── Provided information ──

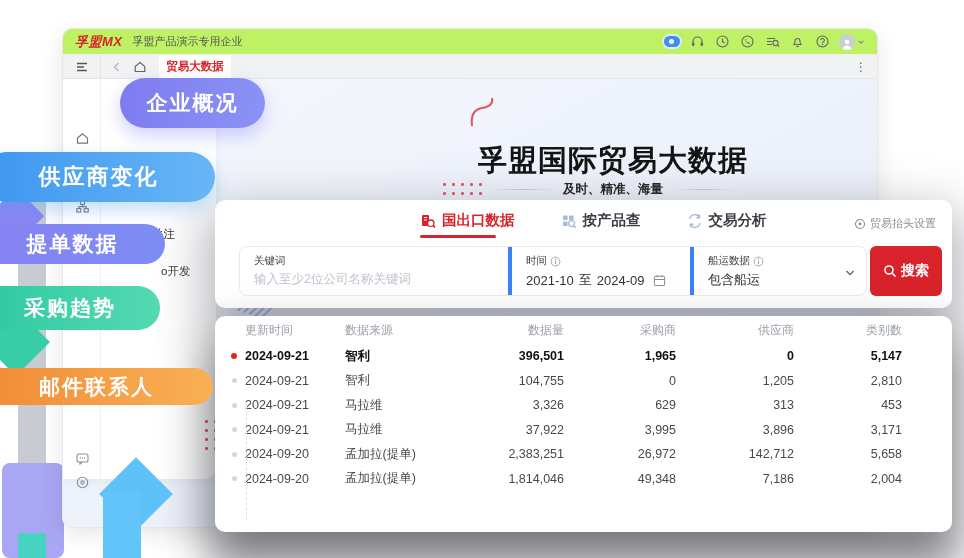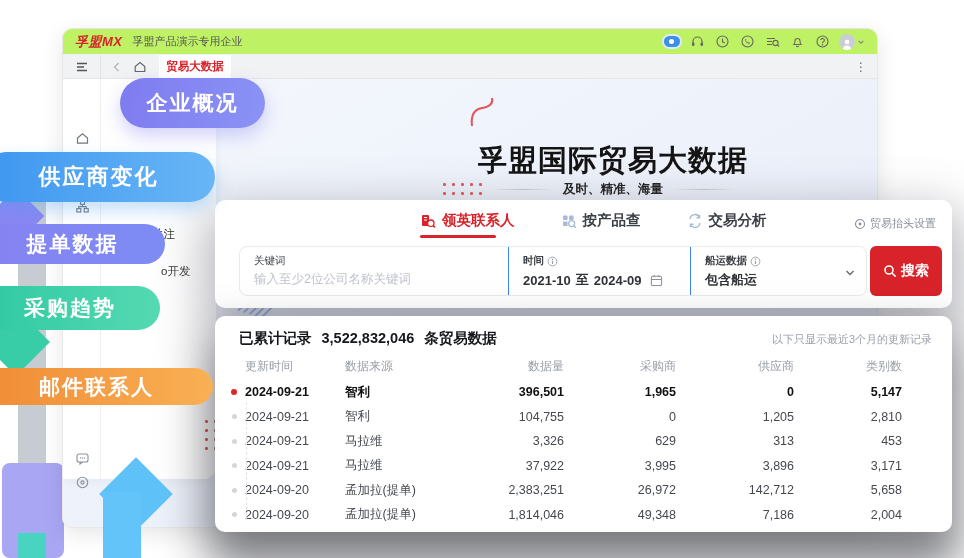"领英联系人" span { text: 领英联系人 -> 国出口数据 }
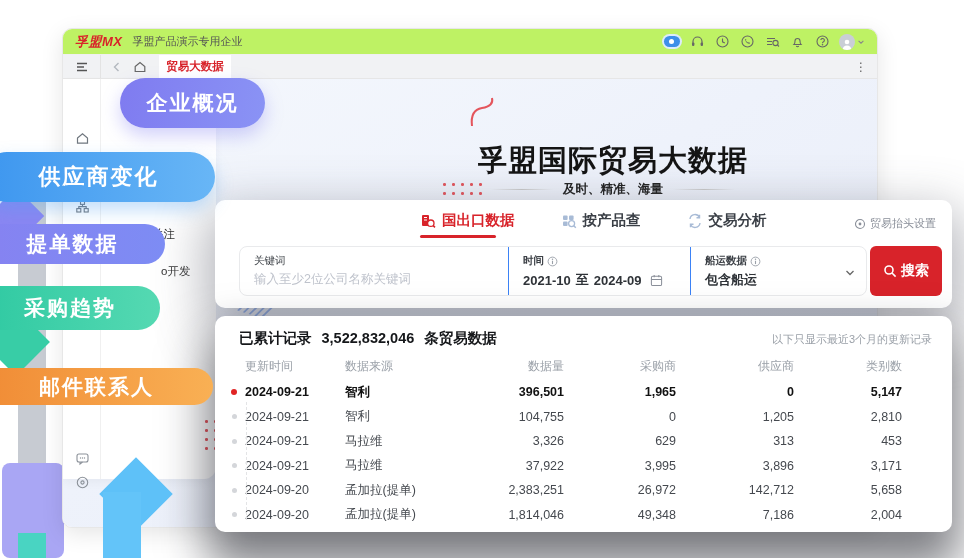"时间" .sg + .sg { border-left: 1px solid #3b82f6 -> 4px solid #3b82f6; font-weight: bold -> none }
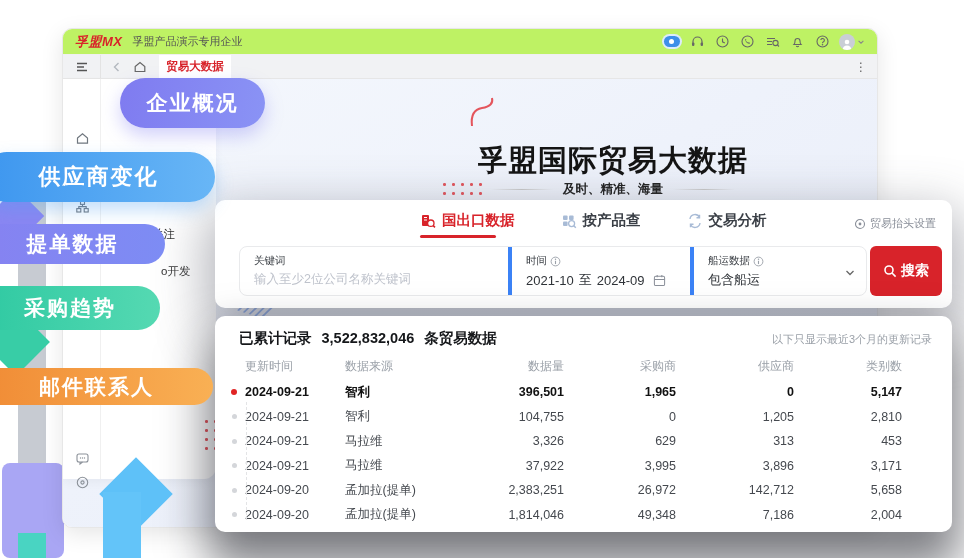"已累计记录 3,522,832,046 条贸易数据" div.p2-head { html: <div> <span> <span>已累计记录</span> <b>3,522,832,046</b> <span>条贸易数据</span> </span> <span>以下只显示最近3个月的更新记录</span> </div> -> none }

───
── Provided information ──

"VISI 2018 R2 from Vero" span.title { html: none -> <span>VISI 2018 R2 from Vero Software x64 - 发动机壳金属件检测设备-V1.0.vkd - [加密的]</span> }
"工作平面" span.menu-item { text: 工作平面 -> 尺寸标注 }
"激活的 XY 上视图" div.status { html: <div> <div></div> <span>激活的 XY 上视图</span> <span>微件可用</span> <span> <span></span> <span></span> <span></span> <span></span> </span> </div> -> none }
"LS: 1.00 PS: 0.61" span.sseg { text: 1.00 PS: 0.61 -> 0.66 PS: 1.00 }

───
── Provided information ──

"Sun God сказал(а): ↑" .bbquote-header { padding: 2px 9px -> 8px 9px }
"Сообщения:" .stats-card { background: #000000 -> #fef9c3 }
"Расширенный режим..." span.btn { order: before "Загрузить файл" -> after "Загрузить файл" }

───

● What you should do: Among the entries above, copy exactly only the lines starting with the one containing "html: <div> <div></div>" and going through the one containing "PS: 0.61 ->", both ends included.

● Your response:
"激活的 XY 上视图" div.status { html: <div> <div></div> <span>激活的 XY 上视图</span> <span>微件可用</span> <span> <span></span> <span></span> <span></span> <span></span> </span> </div> -> none }
"LS: 1.00 PS: 0.61" span.sseg { text: 1.00 PS: 0.61 -> 0.66 PS: 1.00 }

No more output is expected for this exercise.